NS paper business brighter as Boyer ramps up

Jul 17, 2014 at 04:32 pm by Staff


Things are brighter at Norske Skog than a year ago, with the Boyer LWC plant and higher mill production contributing.

President and chief executive Sven Ombudstvedt says the paper group strengthened operations as a result of lower costs and improved efficiency in the second quarter of the year. “High production at the mills in a difficult market shows the relative competitive position of the group,” he says.

“Overall, we are in a better cost position this year compared to prior years, due to continued cost reduction programmes and better economies of scale at our remaining units.”
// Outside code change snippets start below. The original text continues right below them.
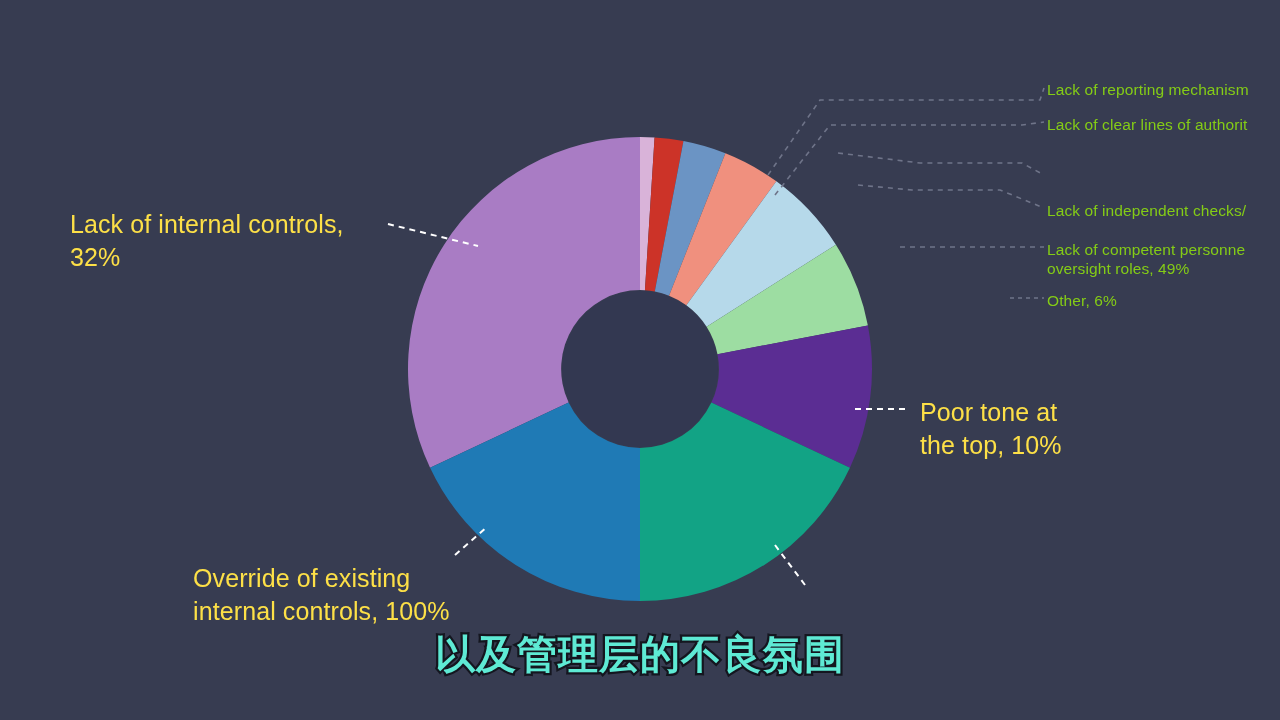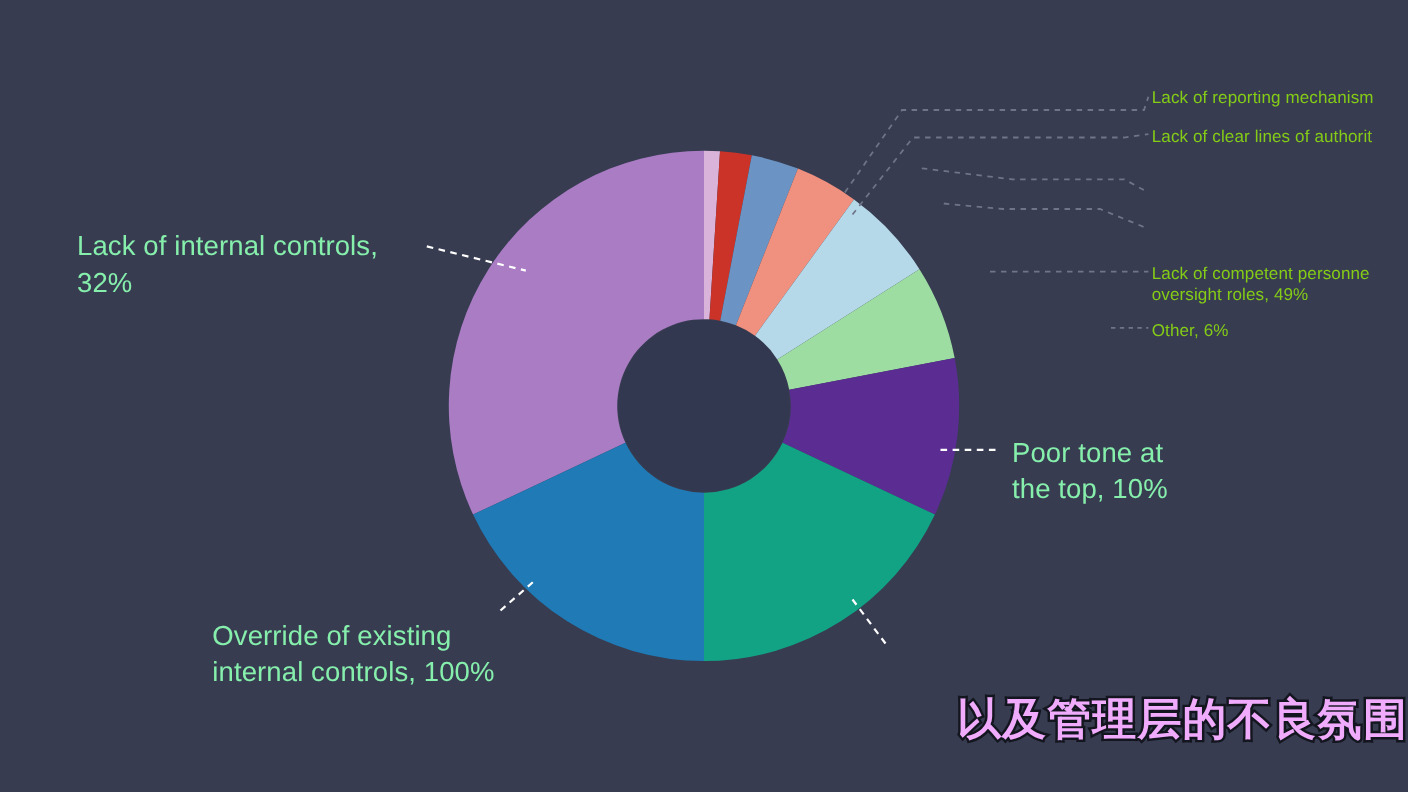--- a/index.html
+++ b/index.html
@@ -26,21 +26,21 @@
   #chart-svg {
     position: absolute;
     left: 0;
     top: 0;
     width: 1280px;
     height: 720px;
   }
 
   .callout-label {
     position: absolute;
-    color: #86efac;
+    color: #fde047;
     font-size: 25px;
     line-height: 1.32;
     letter-spacing: 0.1px;
     white-space: pre-line;
     font-weight: 400;
   }
 
   .faint-label {
     position: absolute;
     color: #84cc16;
@@ -49,24 +49,24 @@
     letter-spacing: 0.1px;
     white-space: pre-line;
     font-weight: 400;
   }
 
   #subtitle {
     position: absolute;
     left: 0;
     right: 0;
     top: 634px;
-    text-align: right;
+    text-align: center;
     font-size: 40px;
     line-height: 1;
-    color: #f0abfc;
+    color: #5eead4;
     font-weight: 700;
     letter-spacing: 1px;
     -webkit-text-stroke: 4.5px #14161f;
     paint-order: stroke fill;
     font-family: Liberation Sans, sans-serif;
   }
 </style>
 </head>
 <body>
 
@@ -108,20 +108,21 @@
 
 
   <div class="callout-label" style="left:193px; top:562px; width:300px;">Override of existing
 internal controls, 100%</div>
 
   <div class="faint-label" style="left:1047px; top:80px;">Lack of reporting mechanism</div>
 
   <div class="faint-label" style="left:1047px; top:115px;">Lack of clear lines of authorit</div>
 
 
+  <div class="faint-label" style="left:1047px; top:201px;">Lack of independent checks/</div>
 
   <div class="faint-label" style="left:1047px; top:240px;">Lack of competent personne
 oversight roles, 49%</div>
 
   <div class="faint-label" style="left:1047px; top:291px;">Other, 6%</div>
 
   <div id="subtitle">以及管理层的不良氛围</div>
 
 </div>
Norske Skog's gross operating earnings (EBITDA) in the second quarter of 2014 were NOK 251 million – up from NOK 153 million in the first quarter – thanks to lower energy and fibre costs, and the Boyer LWC, Walsum and Saugbrugs pulp start-ups.

There was a loss after tax of NOK 114 million in the second quarter, compared to a profit of NOK 11 million in the first. Norske Skog attribute this to unrealised foreign exchange losses of NOK 121 million.
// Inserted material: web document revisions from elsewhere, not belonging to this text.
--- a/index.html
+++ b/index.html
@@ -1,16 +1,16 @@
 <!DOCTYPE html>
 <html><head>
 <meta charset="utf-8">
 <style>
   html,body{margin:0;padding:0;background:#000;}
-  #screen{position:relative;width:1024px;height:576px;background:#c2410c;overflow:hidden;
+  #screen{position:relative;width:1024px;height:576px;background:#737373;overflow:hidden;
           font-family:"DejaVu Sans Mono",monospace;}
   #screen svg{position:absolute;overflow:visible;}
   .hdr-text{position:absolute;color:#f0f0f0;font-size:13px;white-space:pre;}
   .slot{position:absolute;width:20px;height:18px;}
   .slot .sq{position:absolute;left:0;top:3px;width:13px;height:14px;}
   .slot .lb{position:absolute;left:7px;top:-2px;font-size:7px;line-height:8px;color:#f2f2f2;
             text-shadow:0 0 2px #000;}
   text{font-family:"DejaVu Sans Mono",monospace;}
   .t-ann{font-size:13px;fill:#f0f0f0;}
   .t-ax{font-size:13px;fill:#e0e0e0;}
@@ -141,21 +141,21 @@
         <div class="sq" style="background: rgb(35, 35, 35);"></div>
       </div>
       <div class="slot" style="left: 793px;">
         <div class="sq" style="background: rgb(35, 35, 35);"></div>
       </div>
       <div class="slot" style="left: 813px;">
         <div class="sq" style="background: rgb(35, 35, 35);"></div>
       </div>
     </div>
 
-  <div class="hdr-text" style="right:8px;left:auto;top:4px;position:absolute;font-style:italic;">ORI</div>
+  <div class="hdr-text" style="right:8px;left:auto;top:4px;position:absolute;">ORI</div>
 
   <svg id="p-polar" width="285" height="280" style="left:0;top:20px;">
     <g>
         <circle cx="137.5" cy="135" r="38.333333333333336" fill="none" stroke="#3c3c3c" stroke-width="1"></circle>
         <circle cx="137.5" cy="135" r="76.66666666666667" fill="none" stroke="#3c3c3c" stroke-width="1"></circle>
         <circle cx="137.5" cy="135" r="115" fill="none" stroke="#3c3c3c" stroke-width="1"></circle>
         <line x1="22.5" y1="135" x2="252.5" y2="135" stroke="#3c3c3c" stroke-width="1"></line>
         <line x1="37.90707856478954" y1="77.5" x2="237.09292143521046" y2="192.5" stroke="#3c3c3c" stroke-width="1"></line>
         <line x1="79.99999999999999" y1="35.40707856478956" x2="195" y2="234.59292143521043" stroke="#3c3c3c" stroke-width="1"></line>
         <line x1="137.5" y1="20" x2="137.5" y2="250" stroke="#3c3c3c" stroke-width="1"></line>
The group repaid the remaining bonds of NOK 496 million which matured in June, with cashflow from operating activities before net financial items at NOK 206 million in the second quarter, almost four times that in the first.

Cost reductions and lower interest expense after repayment of June-maturities will improve profitability, with completion of a major investment programme over the last two years increasing cashflow “significantly ahead”.

“At the same time, we will continuously monitor the market situation, and if necessary implement active capacity management to counteract the effects of market imbalances,” Ombudstvedt says.